▶ INSTRUCTIONS FOR THE TASK
All entries must be returned precisely as they appear.

▶ RECORDS PROVIDED
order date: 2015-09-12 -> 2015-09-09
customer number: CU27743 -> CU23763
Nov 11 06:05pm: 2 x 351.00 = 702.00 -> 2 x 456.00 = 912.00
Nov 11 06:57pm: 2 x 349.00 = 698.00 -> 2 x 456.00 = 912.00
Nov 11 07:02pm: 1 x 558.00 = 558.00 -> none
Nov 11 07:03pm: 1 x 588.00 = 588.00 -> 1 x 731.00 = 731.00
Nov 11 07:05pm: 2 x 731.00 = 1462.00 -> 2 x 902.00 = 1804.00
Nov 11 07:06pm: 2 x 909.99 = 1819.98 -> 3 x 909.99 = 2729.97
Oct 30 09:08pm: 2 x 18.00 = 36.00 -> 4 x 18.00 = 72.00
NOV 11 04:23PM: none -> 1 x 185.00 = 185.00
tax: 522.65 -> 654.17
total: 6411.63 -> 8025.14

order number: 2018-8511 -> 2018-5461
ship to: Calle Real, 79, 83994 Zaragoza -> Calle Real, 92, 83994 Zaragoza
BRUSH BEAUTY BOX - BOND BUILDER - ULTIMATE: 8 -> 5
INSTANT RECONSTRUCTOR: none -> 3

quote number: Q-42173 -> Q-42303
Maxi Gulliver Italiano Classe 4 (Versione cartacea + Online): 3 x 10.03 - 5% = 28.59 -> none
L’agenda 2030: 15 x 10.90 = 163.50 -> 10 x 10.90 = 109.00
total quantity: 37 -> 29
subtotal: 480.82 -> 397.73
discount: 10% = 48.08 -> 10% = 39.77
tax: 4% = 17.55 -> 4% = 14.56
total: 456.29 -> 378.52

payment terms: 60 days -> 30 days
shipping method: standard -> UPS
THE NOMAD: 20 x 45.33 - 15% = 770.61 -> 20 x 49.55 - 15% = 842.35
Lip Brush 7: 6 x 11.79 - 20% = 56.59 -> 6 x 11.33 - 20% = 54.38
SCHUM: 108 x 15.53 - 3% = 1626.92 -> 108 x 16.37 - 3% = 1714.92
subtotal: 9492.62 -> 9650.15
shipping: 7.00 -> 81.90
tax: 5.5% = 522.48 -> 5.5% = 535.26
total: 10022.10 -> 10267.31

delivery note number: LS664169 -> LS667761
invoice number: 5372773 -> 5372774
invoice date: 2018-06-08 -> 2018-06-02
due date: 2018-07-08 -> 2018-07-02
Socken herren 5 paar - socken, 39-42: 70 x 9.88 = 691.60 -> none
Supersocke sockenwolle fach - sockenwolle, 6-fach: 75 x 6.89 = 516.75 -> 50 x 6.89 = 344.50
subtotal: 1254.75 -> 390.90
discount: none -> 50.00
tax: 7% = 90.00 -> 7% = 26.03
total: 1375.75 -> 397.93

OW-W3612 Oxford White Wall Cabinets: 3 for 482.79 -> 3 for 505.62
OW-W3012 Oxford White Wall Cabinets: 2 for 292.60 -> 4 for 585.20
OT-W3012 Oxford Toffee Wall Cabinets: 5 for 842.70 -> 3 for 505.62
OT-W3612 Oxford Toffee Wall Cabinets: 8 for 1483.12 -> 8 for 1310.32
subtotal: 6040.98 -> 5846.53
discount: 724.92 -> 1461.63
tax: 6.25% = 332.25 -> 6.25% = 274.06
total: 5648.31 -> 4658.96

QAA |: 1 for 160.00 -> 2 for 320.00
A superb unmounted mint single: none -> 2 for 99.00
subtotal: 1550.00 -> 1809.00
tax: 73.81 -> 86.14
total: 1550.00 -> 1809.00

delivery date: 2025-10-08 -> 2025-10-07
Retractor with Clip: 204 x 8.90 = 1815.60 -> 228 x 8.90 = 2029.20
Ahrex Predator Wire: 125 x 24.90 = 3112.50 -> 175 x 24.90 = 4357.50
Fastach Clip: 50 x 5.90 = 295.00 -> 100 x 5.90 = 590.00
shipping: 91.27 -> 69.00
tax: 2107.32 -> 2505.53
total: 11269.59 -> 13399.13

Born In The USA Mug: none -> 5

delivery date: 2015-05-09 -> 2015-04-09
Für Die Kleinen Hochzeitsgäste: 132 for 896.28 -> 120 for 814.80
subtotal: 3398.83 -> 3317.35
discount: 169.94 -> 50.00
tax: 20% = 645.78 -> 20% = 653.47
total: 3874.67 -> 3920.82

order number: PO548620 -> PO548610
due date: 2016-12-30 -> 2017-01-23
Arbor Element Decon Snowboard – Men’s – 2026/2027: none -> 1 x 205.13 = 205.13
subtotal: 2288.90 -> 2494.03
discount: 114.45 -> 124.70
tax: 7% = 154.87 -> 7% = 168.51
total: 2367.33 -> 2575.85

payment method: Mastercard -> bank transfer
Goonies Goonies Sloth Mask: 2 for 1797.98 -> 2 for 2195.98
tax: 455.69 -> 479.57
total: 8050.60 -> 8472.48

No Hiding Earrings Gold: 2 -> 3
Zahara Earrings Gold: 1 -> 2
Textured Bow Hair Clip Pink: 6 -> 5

▶ THE COMPLETED TASK
order date: 2015-09-12 -> 2015-09-09
customer number: CU27743 -> CU23763
Nov 11 06:05pm: 2 x 351.00 = 702.00 -> 2 x 456.00 = 912.00
Nov 11 06:57pm: 2 x 349.00 = 698.00 -> 2 x 456.00 = 912.00
Nov 11 07:02pm: 1 x 558.00 = 558.00 -> none
Nov 11 07:03pm: 1 x 588.00 = 588.00 -> 1 x 731.00 = 731.00
Nov 11 07:05pm: 2 x 731.00 = 1462.00 -> 2 x 902.00 = 1804.00
Nov 11 07:06pm: 2 x 909.99 = 1819.98 -> 3 x 909.99 = 2729.97
Oct 30 09:08pm: 2 x 18.00 = 36.00 -> 4 x 18.00 = 72.00
NOV 11 04:23PM: none -> 1 x 185.00 = 185.00
tax: 522.65 -> 654.17
total: 6411.63 -> 8025.14

order number: 2018-8511 -> 2018-5461
ship to: Calle Real, 79, 83994 Zaragoza -> Calle Real, 92, 83994 Zaragoza
BRUSH BEAUTY BOX - BOND BUILDER - ULTIMATE: 8 -> 5
INSTANT RECONSTRUCTOR: none -> 3

quote number: Q-42173 -> Q-42303
Maxi Gulliver Italiano Classe 4 (Versione cartacea + Online): 3 x 10.03 - 5% = 28.59 -> none
L’agenda 2030: 15 x 10.90 = 163.50 -> 10 x 10.90 = 109.00
total quantity: 37 -> 29
subtotal: 480.82 -> 397.73
discount: 10% = 48.08 -> 10% = 39.77
tax: 4% = 17.55 -> 4% = 14.56
total: 456.29 -> 378.52

payment terms: 60 days -> 30 days
shipping method: standard -> UPS
THE NOMAD: 20 x 45.33 - 15% = 770.61 -> 20 x 49.55 - 15% = 842.35
Lip Brush 7: 6 x 11.79 - 20% = 56.59 -> 6 x 11.33 - 20% = 54.38
SCHUM: 108 x 15.53 - 3% = 1626.92 -> 108 x 16.37 - 3% = 1714.92
subtotal: 9492.62 -> 9650.15
shipping: 7.00 -> 81.90
tax: 5.5% = 522.48 -> 5.5% = 535.26
total: 10022.10 -> 10267.31

delivery note number: LS664169 -> LS667761
invoice number: 5372773 -> 5372774
invoice date: 2018-06-08 -> 2018-06-02
due date: 2018-07-08 -> 2018-07-02
Socken herren 5 paar - socken, 39-42: 70 x 9.88 = 691.60 -> none
Supersocke sockenwolle fach - sockenwolle, 6-fach: 75 x 6.89 = 516.75 -> 50 x 6.89 = 344.50
subtotal: 1254.75 -> 390.90
discount: none -> 50.00
tax: 7% = 90.00 -> 7% = 26.03
total: 1375.75 -> 397.93

OW-W3612 Oxford White Wall Cabinets: 3 for 482.79 -> 3 for 505.62
OW-W3012 Oxford White Wall Cabinets: 2 for 292.60 -> 4 for 585.20
OT-W3012 Oxford Toffee Wall Cabinets: 5 for 842.70 -> 3 for 505.62
OT-W3612 Oxford Toffee Wall Cabinets: 8 for 1483.12 -> 8 for 1310.32
subtotal: 6040.98 -> 5846.53
discount: 724.92 -> 1461.63
tax: 6.25% = 332.25 -> 6.25% = 274.06
total: 5648.31 -> 4658.96

QAA |: 1 for 160.00 -> 2 for 320.00
A superb unmounted mint single: none -> 2 for 99.00
subtotal: 1550.00 -> 1809.00
tax: 73.81 -> 86.14
total: 1550.00 -> 1809.00

delivery date: 2025-10-08 -> 2025-10-07
Retractor with Clip: 204 x 8.90 = 1815.60 -> 228 x 8.90 = 2029.20
Ahrex Predator Wire: 125 x 24.90 = 3112.50 -> 175 x 24.90 = 4357.50
Fastach Clip: 50 x 5.90 = 295.00 -> 100 x 5.90 = 590.00
shipping: 91.27 -> 69.00
tax: 2107.32 -> 2505.53
total: 11269.59 -> 13399.13

Born In The USA Mug: none -> 5

delivery date: 2015-05-09 -> 2015-04-09
Für Die Kleinen Hochzeitsgäste: 132 for 896.28 -> 120 for 814.80
subtotal: 3398.83 -> 3317.35
discount: 169.94 -> 50.00
tax: 20% = 645.78 -> 20% = 653.47
total: 3874.67 -> 3920.82

order number: PO548620 -> PO548610
due date: 2016-12-30 -> 2017-01-23
Arbor Element Decon Snowboard – Men’s – 2026/2027: none -> 1 x 205.13 = 205.13
subtotal: 2288.90 -> 2494.03
discount: 114.45 -> 124.70
tax: 7% = 154.87 -> 7% = 168.51
total: 2367.33 -> 2575.85

payment method: Mastercard -> bank transfer
Goonies Goonies Sloth Mask: 2 for 1797.98 -> 2 for 2195.98
tax: 455.69 -> 479.57
total: 8050.60 -> 8472.48

No Hiding Earrings Gold: 2 -> 3
Zahara Earrings Gold: 1 -> 2
Textured Bow Hair Clip Pink: 6 -> 5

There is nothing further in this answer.